*What you should do:* An exact copy of the lines from the top of the data through the line with "width:160px; border-right:1px solid" is what you should give, with no pictures in it.

Stored entries
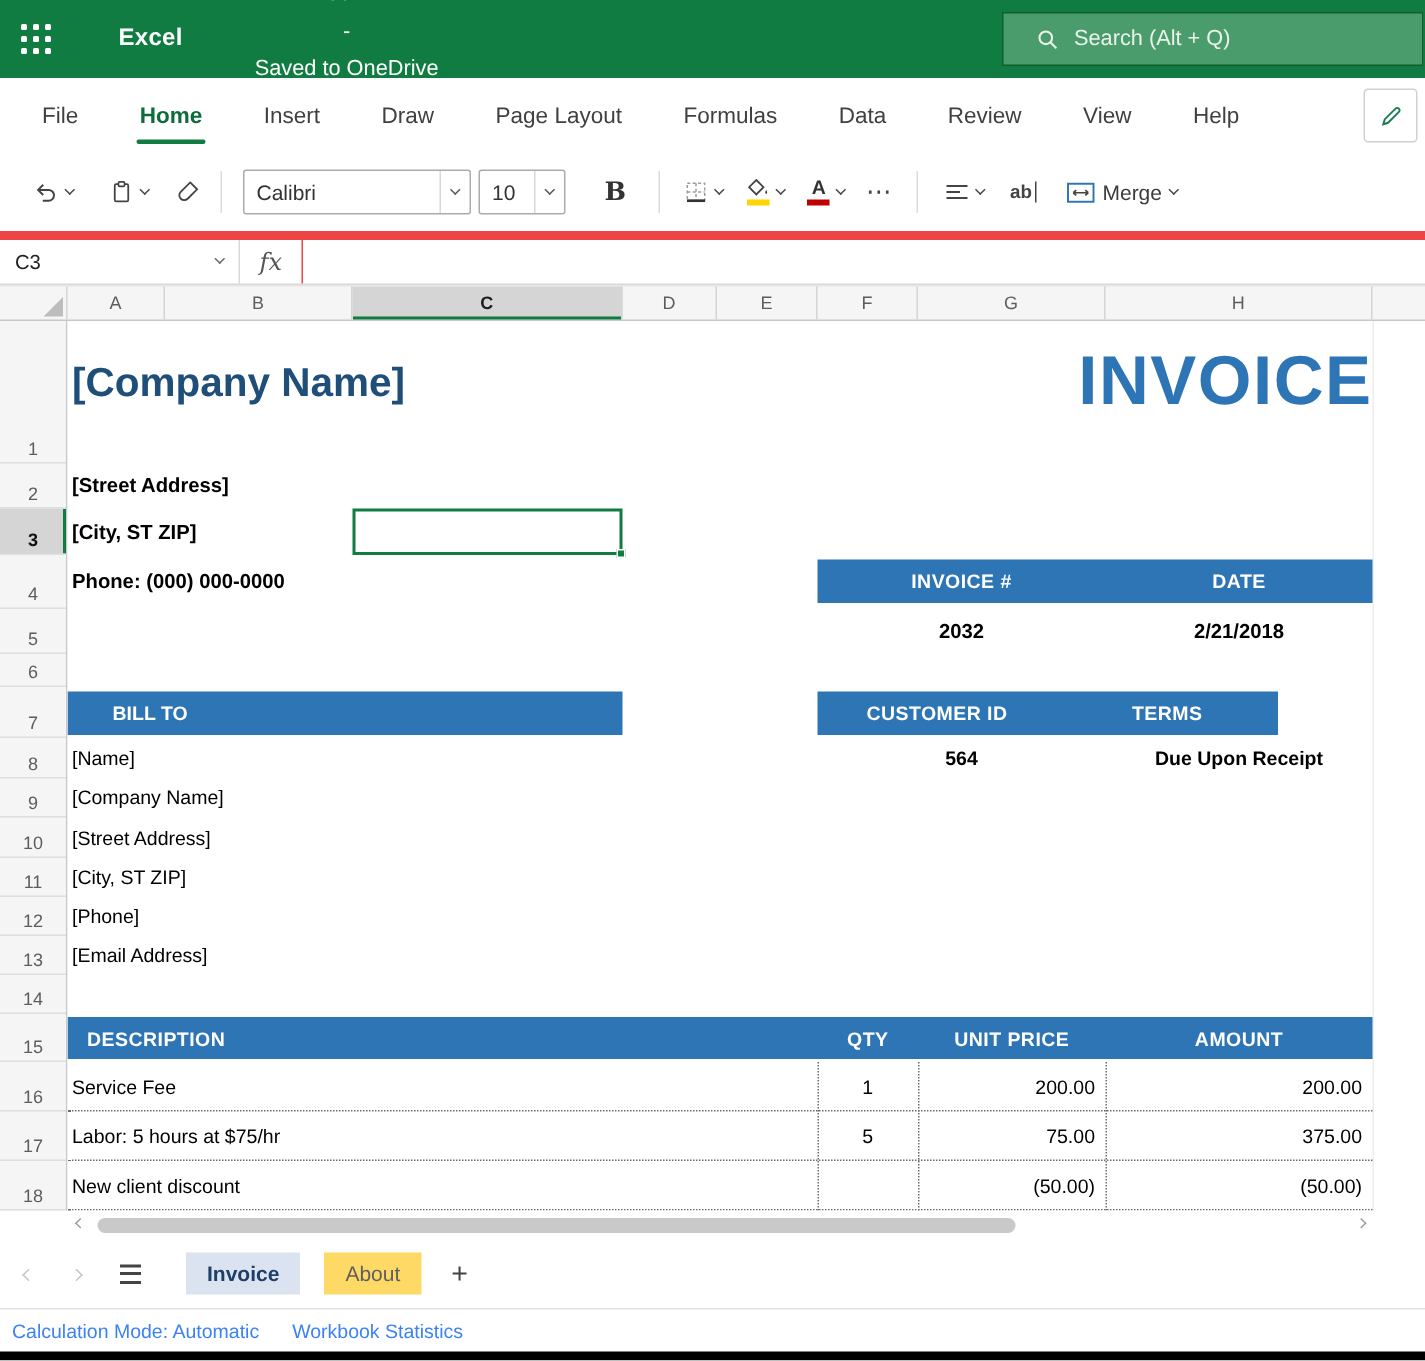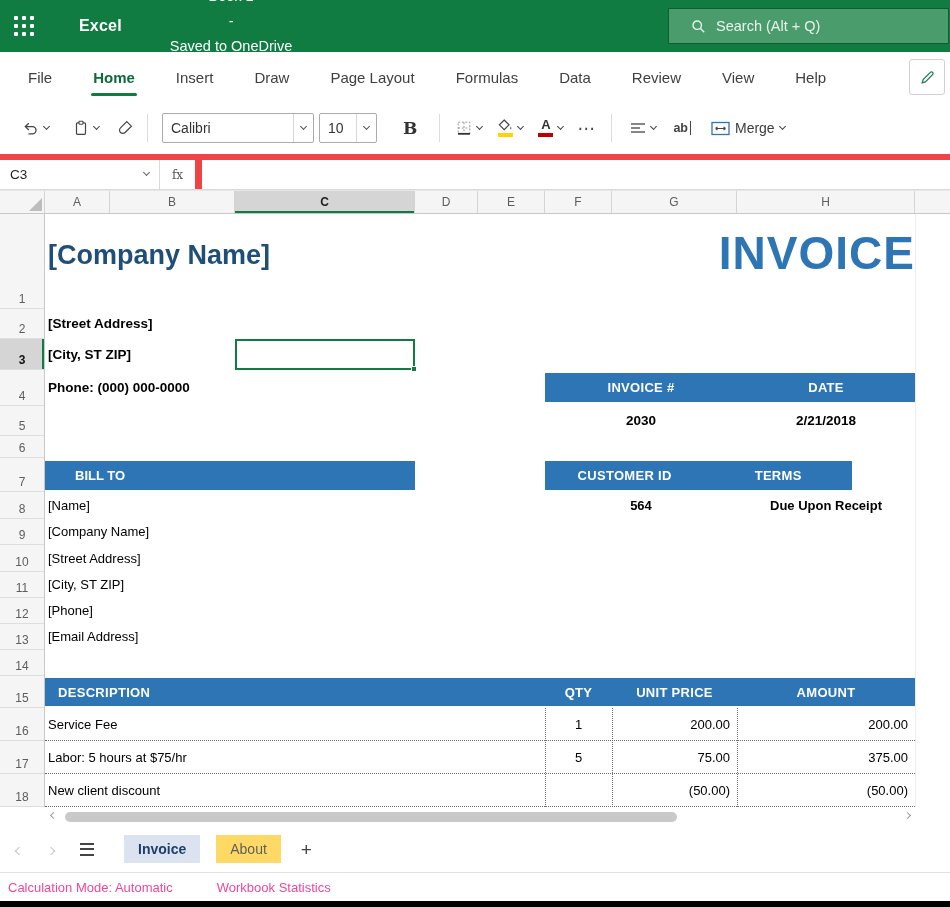--- a/index.html
+++ b/index.html
@@ -36,21 +36,21 @@
   .swatch { width:15px; height:3.5px; }
   .more-glyph { font-size:17px; color:#444; letter-spacing:1px; }
   .wrap-glyph { font-size:12.5px; color:#444; font-weight:600; border-right:1.3px solid #444; padding-right:2px; }
   .merge-label { font-size:14px; color:#3c3c3c; }
 
   
   .formulabar { position:absolute; left:0; top:160px; width:950px; height:30px; background:#fff; border-bottom:1px solid #d9d9d9; display:flex; align-items:stretch; }
   .namebox { width:160px; border-right:1px solid #d9d9d9; display:flex; align-items:center; font-size:13.5px; color:#222; cursor:pointer; }
   .namebox .ref { margin-left:10px; flex:1; }
   .namebox .chev { color:#666; margin-right:10px; }
-  .fxbtn { width:42px; display:grid; place-items:center; font-family:"DejaVu Serif","Liberation Serif",serif; font-size:12px; color:#555; border-right:7px solid #ef4444; cursor:pointer; }
+  .fxbtn { width:42px; display:grid; place-items:center; font-family:"DejaVu Serif","Liberation Serif",serif; font-style:italic; font-size:16px; color:#555; border-right:1px solid #ef4444; cursor:pointer; }
   .formula-input { flex:1; cursor:text; }
 
   
   .colheaders { position:absolute; left:0; top:190px; width:950px; height:24px; background:#f5f5f5; border-top:1px solid #e7e7e7; border-bottom:1px solid #c8c8c8; display:flex; font-size:12px; color:#5d5d5d; }
   .corner { width:45px; position:relative; border-right:1px solid #d4d4d4; cursor:pointer; }
   .corner::after { content:""; position:absolute; right:2px; bottom:2px; width:0; height:0; border-bottom:13px solid #bdbdbd; border-left:13px solid transparent; }
   .ch { display:flex; align-items:center; justify-content:center; border-right:1px solid #d4d4d4; cursor:pointer; }
   .ch.sel { background:#d5d5d5; color:#1c1c1c; font-weight:700; box-shadow:inset 0 -2px 0 #107C41; }
   .ch.filler { flex:1; border-right:none; }
   .rowheaders { position:absolute; left:0; top:214px; width:45px; background:#f5f5f5; border-right:1px solid #c8c8c8; font-size:12px; color:#5d5d5d; }
@@ -77,21 +77,21 @@
   .scroll-arrow { color:#9e9e9e; width:16px; display:grid; place-items:center; cursor:pointer; }
   .hthumb { position:absolute; left:20px; top:3px; width:612px; height:10px; background:#c9c9c9; border-radius:5px; cursor:grab; }
   .tabbar { position:absolute; left:0; top:832px; width:950px; height:34px; background:#fff; display:flex; align-items:center; padding-left:16px; }
   .tnav { color:#c5c5c5; margin-right:26px; cursor:default; }
   .hamb { display:flex; flex-direction:column; gap:3.5px; margin-right:26px; cursor:pointer; }
   .hamb i { display:block; width:14px; height:2px; background:#444; }
   .sheettab { height:28px; padding:0 14px; display:flex; align-items:center; font-size:14px; cursor:pointer; }
   .tab-invoice { margin-left:4px; background:#dbe3f0; color:#1f3f68; font-weight:600; }
   .tab-about { margin-left:16px; background:#FFD966; color:#5f5f5f; }
   .addsheet { margin-left:20px; font-size:19px; color:#444; cursor:pointer; line-height:1; }
-  .statusbar { position:absolute; left:0; top:872px; width:950px; height:29px; background:#fff; border-top:1px solid #e2e2e2; display:flex; align-items:center; gap:44px; padding-left:8px; font-size:13px; color:#ec4899; }
+  .statusbar { position:absolute; left:0; top:872px; width:950px; height:29px; background:#fff; border-top:1px solid #e2e2e2; display:flex; align-items:center; gap:22px; padding-left:8px; font-size:13px; color:#3b82f6; }
   .statusbar span { cursor:pointer; }
   .bottomstrip { position:absolute; left:0; top:901px; width:950px; height:6px; background:#000; }
 </style>
 </head>
 <body>
 
 <div class="app">
 
   <header class="topbar">
     <div class="waffle">
@@ -285,21 +285,21 @@
     <div class="abs" style="left:3px;top:156px;height:36px;line-height:36px;font-weight:700;font-size:13.5px">Phone: (000) 000-0000</div>
 
     <div class="selbox">
       <span class="handle"></span>
     </div>
 
     <div class="bluebar" style="left:500px;top:159px;width:370px;height:29px">
       <span class="bluecell" style="width:192px">INVOICE #</span>
       <span class="bluecell" style="width:178px">DATE</span>
     </div>
-    <div class="cellv" style="left:500px;top:192px;width:192px;height:30px;line-height:30px;font-size:13.5px">2030</div>
+    <div class="cellv" style="left:500px;top:192px;width:192px;height:30px;line-height:30px;font-size:13.5px">2032</div>
     <div class="cellv" style="left:692px;top:192px;width:178px;height:30px;line-height:30px;font-size:13.5px">2/21/2018</div>
 
     <div class="bluebar" style="left:0;top:247px;width:370px;height:29px;align-items:center;padding-left:30px">BILL TO</div>
     <div class="bluebar" style="left:500px;top:247px;width:307px;height:29px">
       <span class="bluecell" style="width:192px">CUSTOMER ID</span>
       <span class="bluecell" style="width:178px">TERMS</span>
     </div>
 
     <div class="abs" style="left:3px;top:278px;height:27px;line-height:27px">[Name]</div>
     <div class="cellv" style="left:500px;top:278px;width:192px;height:27px;line-height:27px">564</div>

*Written solution:*
--- a/index.html
+++ b/index.html
@@ -36,21 +36,21 @@
   .swatch { width:15px; height:3.5px; }
   .more-glyph { font-size:17px; color:#444; letter-spacing:1px; }
   .wrap-glyph { font-size:12.5px; color:#444; font-weight:600; border-right:1.3px solid #444; padding-right:2px; }
   .merge-label { font-size:14px; color:#3c3c3c; }
 
   
   .formulabar { position:absolute; left:0; top:160px; width:950px; height:30px; background:#fff; border-bottom:1px solid #d9d9d9; display:flex; align-items:stretch; }
   .namebox { width:160px; border-right:1px solid #d9d9d9; display:flex; align-items:center; font-size:13.5px; color:#222; cursor:pointer; }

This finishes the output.